- What the task requires -
Could you filter the records below down to the lines that include the word "category"?

[Revision comparison data]
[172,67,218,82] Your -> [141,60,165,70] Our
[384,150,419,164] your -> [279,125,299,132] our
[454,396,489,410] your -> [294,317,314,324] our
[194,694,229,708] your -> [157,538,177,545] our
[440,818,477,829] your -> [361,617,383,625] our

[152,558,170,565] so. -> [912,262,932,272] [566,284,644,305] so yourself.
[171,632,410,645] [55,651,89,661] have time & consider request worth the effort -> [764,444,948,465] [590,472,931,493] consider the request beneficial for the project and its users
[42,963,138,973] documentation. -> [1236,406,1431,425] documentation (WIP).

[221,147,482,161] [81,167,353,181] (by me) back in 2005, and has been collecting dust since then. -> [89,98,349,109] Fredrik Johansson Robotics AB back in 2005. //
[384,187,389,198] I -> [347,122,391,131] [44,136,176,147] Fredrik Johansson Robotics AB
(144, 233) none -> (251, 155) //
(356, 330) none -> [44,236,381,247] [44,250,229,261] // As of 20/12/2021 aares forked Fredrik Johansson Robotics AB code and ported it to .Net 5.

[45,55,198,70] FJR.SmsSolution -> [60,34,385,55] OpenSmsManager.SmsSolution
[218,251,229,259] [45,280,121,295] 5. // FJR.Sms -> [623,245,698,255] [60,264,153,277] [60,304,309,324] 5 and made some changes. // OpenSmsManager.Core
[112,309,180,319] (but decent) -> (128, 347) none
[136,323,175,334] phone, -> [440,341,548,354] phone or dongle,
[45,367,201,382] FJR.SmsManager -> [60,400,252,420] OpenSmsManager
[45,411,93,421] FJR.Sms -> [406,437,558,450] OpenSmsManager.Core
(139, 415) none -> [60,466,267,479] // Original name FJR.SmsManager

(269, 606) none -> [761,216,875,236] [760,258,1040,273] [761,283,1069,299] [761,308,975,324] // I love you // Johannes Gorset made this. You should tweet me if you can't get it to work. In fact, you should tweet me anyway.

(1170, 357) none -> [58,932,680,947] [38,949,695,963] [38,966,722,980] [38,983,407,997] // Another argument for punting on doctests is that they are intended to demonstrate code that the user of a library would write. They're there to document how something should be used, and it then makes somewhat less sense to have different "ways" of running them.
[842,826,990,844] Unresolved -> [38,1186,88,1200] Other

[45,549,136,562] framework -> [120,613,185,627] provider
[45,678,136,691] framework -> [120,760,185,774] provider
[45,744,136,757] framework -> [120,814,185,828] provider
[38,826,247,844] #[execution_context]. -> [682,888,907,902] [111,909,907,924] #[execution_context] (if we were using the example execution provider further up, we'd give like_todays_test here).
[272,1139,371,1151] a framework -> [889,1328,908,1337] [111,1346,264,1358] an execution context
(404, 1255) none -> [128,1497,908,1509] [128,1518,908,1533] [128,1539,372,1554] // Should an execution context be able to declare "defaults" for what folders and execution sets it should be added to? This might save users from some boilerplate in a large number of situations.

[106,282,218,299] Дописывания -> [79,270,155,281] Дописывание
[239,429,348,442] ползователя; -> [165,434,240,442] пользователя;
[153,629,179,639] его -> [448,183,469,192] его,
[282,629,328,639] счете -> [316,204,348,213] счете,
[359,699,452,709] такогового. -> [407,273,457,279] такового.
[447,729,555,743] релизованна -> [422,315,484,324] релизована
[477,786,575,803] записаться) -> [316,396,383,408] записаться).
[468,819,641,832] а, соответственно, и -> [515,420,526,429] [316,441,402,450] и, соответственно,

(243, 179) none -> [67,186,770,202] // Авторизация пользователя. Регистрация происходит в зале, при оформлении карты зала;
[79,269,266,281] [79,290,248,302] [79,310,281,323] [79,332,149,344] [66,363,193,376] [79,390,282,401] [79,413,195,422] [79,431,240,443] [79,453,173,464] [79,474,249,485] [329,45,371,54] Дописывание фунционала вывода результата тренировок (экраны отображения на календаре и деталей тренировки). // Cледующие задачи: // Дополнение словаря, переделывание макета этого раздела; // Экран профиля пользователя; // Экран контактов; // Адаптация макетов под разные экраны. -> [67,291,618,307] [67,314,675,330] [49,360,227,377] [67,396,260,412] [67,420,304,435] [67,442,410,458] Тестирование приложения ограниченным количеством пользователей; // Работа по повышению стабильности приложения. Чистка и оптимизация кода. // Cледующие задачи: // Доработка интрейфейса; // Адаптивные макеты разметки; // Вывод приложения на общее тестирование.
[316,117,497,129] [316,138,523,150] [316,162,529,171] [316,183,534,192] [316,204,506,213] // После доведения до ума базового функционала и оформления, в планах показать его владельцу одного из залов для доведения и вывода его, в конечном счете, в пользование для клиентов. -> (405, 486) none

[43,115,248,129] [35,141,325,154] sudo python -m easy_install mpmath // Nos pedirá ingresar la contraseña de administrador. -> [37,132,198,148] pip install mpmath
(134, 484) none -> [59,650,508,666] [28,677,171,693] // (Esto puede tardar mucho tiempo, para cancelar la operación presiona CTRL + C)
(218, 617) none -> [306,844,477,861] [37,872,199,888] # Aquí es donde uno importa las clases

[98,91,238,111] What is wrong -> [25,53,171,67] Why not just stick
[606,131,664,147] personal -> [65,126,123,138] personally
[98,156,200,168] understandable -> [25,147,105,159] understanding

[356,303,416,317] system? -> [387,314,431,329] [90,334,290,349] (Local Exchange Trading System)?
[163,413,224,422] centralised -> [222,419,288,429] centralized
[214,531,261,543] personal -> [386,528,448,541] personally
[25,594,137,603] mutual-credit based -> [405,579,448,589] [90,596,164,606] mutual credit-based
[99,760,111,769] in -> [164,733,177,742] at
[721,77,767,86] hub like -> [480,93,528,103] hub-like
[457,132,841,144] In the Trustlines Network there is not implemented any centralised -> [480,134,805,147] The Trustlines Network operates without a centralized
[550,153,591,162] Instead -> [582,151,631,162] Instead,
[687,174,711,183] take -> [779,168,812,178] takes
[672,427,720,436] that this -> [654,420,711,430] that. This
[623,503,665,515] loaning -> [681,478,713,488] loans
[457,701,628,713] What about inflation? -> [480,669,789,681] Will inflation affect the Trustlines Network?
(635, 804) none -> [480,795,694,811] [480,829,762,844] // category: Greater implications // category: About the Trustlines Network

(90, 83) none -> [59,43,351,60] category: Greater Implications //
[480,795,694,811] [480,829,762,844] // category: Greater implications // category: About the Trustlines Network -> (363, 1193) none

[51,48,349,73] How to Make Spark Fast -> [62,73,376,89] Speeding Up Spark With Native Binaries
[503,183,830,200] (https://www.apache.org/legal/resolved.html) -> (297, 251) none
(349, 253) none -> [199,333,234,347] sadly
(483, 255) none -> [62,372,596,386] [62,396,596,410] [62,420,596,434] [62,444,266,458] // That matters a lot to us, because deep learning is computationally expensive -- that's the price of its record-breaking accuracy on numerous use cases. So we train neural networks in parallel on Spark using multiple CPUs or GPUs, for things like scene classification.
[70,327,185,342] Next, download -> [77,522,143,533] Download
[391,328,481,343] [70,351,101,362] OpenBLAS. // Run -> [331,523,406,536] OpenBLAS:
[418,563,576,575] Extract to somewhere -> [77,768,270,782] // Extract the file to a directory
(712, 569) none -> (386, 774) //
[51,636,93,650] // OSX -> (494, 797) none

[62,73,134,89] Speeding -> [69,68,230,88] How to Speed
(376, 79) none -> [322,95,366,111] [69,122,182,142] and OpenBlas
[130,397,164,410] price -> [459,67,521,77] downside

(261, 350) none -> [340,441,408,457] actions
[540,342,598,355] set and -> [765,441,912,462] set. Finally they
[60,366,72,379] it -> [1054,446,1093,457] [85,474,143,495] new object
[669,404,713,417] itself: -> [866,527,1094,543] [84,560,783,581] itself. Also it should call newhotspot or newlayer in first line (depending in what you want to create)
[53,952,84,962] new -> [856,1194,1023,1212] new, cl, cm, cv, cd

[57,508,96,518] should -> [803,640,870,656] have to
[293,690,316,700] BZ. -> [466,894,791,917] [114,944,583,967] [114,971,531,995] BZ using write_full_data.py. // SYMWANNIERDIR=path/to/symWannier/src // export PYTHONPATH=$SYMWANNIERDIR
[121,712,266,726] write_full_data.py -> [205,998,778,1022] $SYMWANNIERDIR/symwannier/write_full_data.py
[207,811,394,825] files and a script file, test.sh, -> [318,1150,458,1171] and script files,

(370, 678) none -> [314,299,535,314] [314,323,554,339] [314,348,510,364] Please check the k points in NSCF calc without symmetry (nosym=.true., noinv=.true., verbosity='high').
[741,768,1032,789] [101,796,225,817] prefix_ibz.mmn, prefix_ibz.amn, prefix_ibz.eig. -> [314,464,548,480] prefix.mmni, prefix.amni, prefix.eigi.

- Result for this task -
(635, 804) none -> [480,795,694,811] [480,829,762,844] // category: Greater implications // category: About the Trustlines Network
(90, 83) none -> [59,43,351,60] category: Greater Implications //
[480,795,694,811] [480,829,762,844] // category: Greater implications // category: About the Trustlines Network -> (363, 1193) none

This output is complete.